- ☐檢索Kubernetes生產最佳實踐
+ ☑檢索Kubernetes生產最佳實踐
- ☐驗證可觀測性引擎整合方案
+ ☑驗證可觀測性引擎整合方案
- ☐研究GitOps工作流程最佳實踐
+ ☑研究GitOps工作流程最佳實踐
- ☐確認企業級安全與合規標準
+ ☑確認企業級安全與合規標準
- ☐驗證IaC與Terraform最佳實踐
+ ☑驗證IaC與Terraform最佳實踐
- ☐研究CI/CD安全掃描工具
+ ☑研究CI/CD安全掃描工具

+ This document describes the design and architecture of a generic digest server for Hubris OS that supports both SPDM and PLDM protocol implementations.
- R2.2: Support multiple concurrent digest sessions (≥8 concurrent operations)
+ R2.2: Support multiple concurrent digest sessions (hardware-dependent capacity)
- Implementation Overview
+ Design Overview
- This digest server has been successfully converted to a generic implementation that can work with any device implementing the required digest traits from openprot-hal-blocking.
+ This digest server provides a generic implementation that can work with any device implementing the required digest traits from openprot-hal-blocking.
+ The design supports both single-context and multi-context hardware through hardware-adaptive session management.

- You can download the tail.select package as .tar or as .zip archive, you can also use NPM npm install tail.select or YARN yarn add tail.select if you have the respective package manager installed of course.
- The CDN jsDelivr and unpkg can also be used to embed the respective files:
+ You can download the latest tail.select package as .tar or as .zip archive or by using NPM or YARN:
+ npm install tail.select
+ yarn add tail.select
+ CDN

- **Task objective**
Search the data for "from". Copy every line that has it.

- **Result below**
- This digest server has been successfully converted to a generic implementation that can work with any device implementing the required digest traits from openprot-hal-blocking.
+ This digest server provides a generic implementation that can work with any device implementing the required digest traits from openprot-hal-blocking.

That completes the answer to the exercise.